Stata The Stata listserver
[Date Prev][Date Next][Thread Prev][Thread Next][Date index][Thread index]

st: A question about modelling heterogenous variances


From   Timothy.Mak@iop.kcl.ac.uk
To   statalist@hsphsun2.harvard.edu
Subject   st: A question about modelling heterogenous variances
Date   Fri, 21 Oct 2005 14:51:45 +0100

Hi, 

Consider the following problem: I want to regress age on sex, but my 
dataset was collected from four sites, so I'd like to control for site. I 
could do: 

xi: reg age i.sex i.site 

But graphical examination suggests that different sites had different 
variances. What's the solution? 

I've done some research already, and it seems that if I use either -vwls- 
with the sd option, or -reg- with the aweight option, I'll be able to get 
round this to a certain extent.
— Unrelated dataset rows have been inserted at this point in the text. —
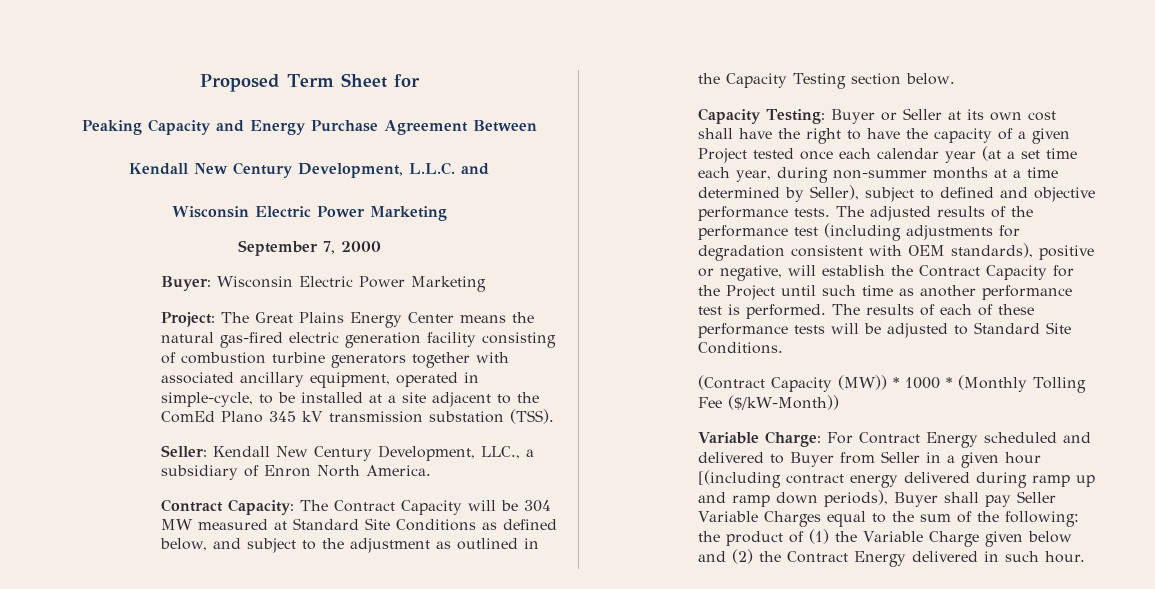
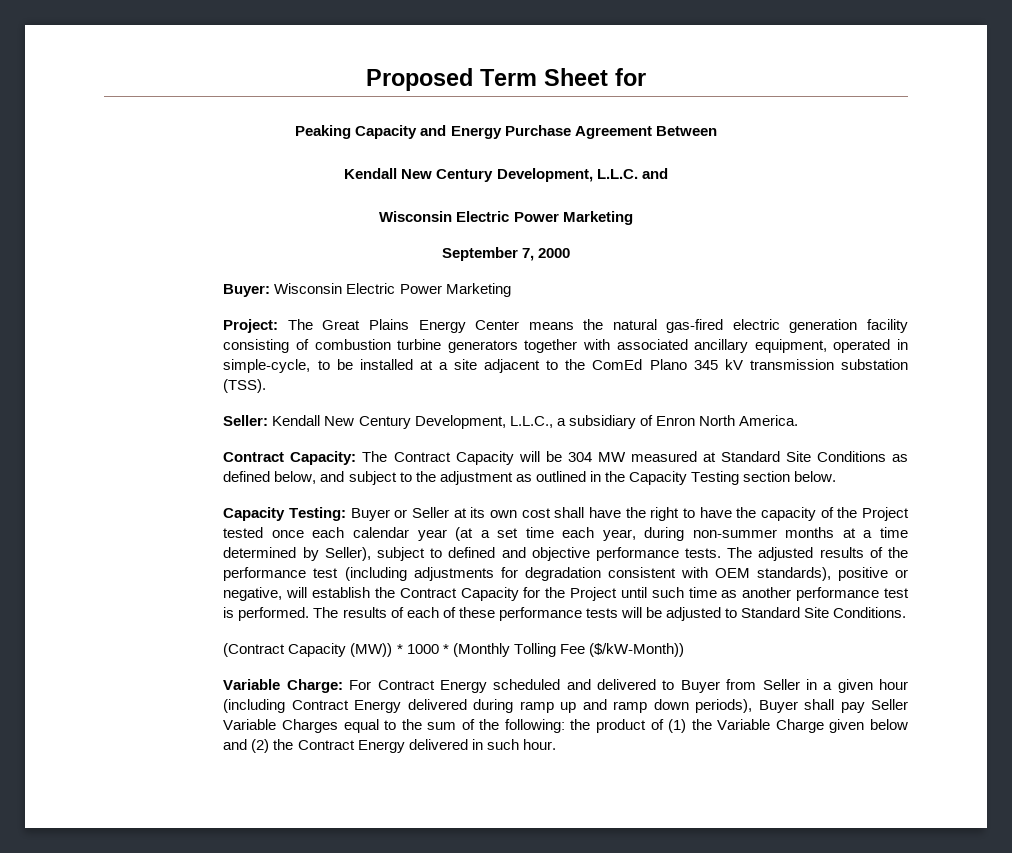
- Seller: Kendall New Century Development, LLC., a subsidiary of Enron North America.
+ Seller: Kendall New Century Development, L.L.C., a subsidiary of Enron North America.
- Capacity Testing: Buyer or Seller at its own cost shall have the right to have the capacity of a given Project tested once each calendar year (at a set time each year, during non-summer months at a time determined by Seller), subject to defined and objective performance tests.
+ Capacity Testing: Buyer or Seller at its own cost shall have the right to have the capacity of the Project tested once each calendar year (at a set time each year, during non-summer months at a time determined by Seller), subject to defined and objective performance tests.
- Variable Charge: For Contract Energy scheduled and delivered to Buyer from Seller in a given hour [(including contract energy delivered during ramp up and ramp down periods), Buyer shall pay Seller Variable Charges equal to the sum of the following: the product of (1) the Variable Charge given below and (2) the Contract Energy delivered in such hour.
+ Variable Charge: For Contract Energy scheduled and delivered to Buyer from Seller in a given hour (including Contract Energy delivered during ramp up and ramp down periods), Buyer shall pay Seller Variable Charges equal to the sum of the following: the product of (1) the Variable Charge given below and (2) the Contract Energy delivered in such hour.

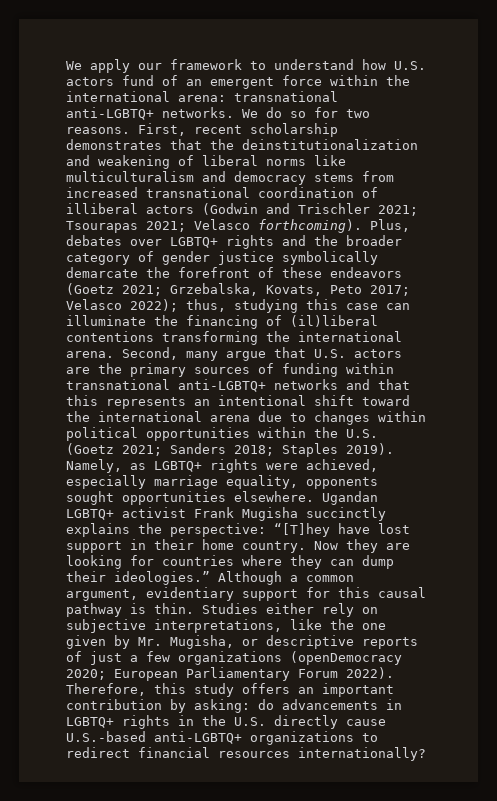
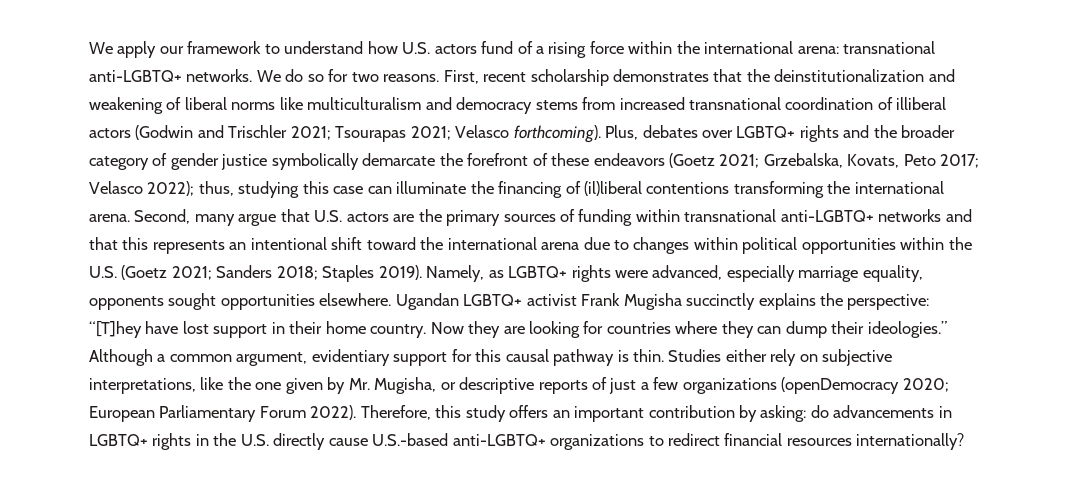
- We apply our framework to understand how U.S. actors fund of an emergent force within the international arena: transnational anti-LGBTQ+ networks.
+ We apply our framework to understand how U.S. actors fund of a rising force within the international arena: transnational anti-LGBTQ+ networks.
- Namely, as LGBTQ+ rights were achieved, especially marriage equality, opponents sought opportunities elsewhere.
+ Namely, as LGBTQ+ rights were advanced, especially marriage equality, opponents sought opportunities elsewhere.

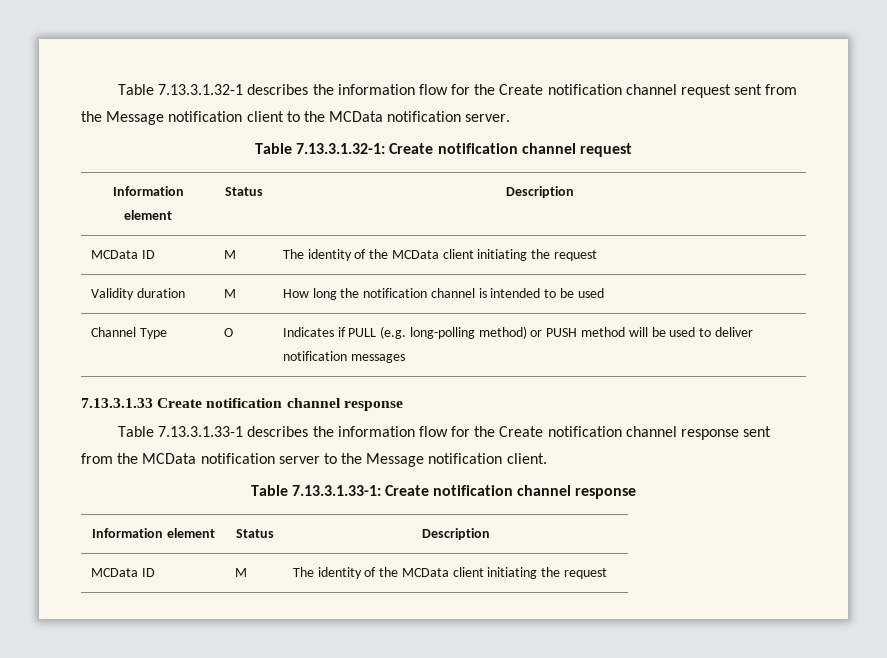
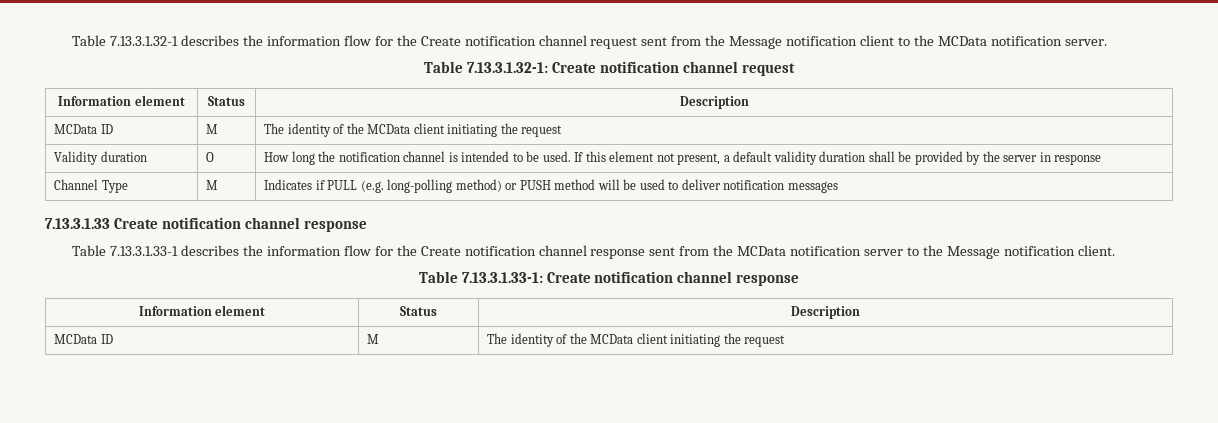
- Validity duration | M | How long the notification channel is intended to be used
+ Validity duration | O | How long the notification channel is intended to be used. If this element not present, a default validity duration shall be provided by the server in response
- Channel Type | O | Indicates if PULL (e.g. long-polling method) or PUSH method will be used to deliver notification messages
+ Channel Type | M | Indicates if PULL (e.g. long-polling method) or PUSH method will be used to deliver notification messages

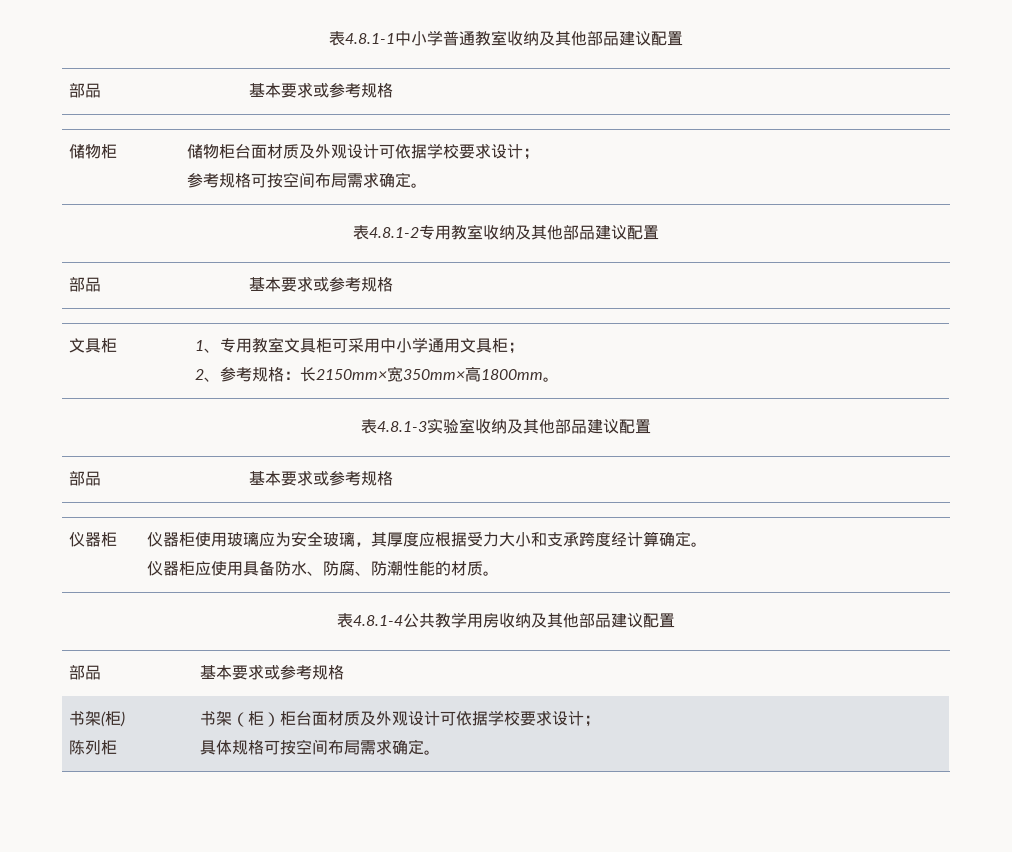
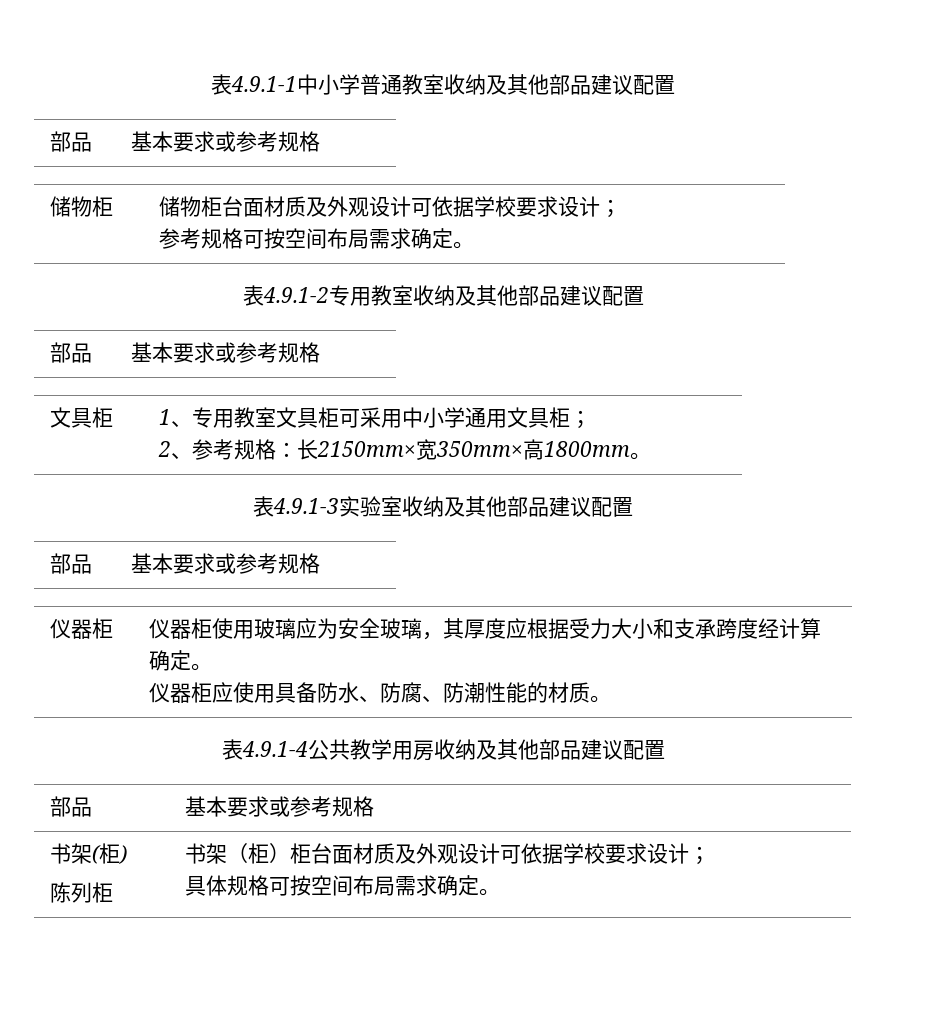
- 表4.8.1-1中小学普通教室收纳及其他部品建议配置
+ 表4.9.1-1中小学普通教室收纳及其他部品建议配置
- 表4.8.1-2专用教室收纳及其他部品建议配置
+ 表4.9.1-2专用教室收纳及其他部品建议配置
- 表4.8.1-3实验室收纳及其他部品建议配置
+ 表4.9.1-3实验室收纳及其他部品建议配置
- 表4.8.1-4公共教学用房收纳及其他部品建议配置
+ 表4.9.1-4公共教学用房收纳及其他部品建议配置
The problem is I'll first need to estimate 
the variance in another way, most likely by obtaining the residuals from 
an OLS regression first. 

Besides the rather long-winded way of this approach, theoretically the 
estimates won't be optimal because the variances estimates are not based 
on the weighted regression. But still, if this is the best way to go about 
the problem, I'll probably use it. One question is: Can the use of aweight 
be readily extended to more complicated models such as -glm- or -xtgee- to 
account for heterogeneity in variances? If so, how? 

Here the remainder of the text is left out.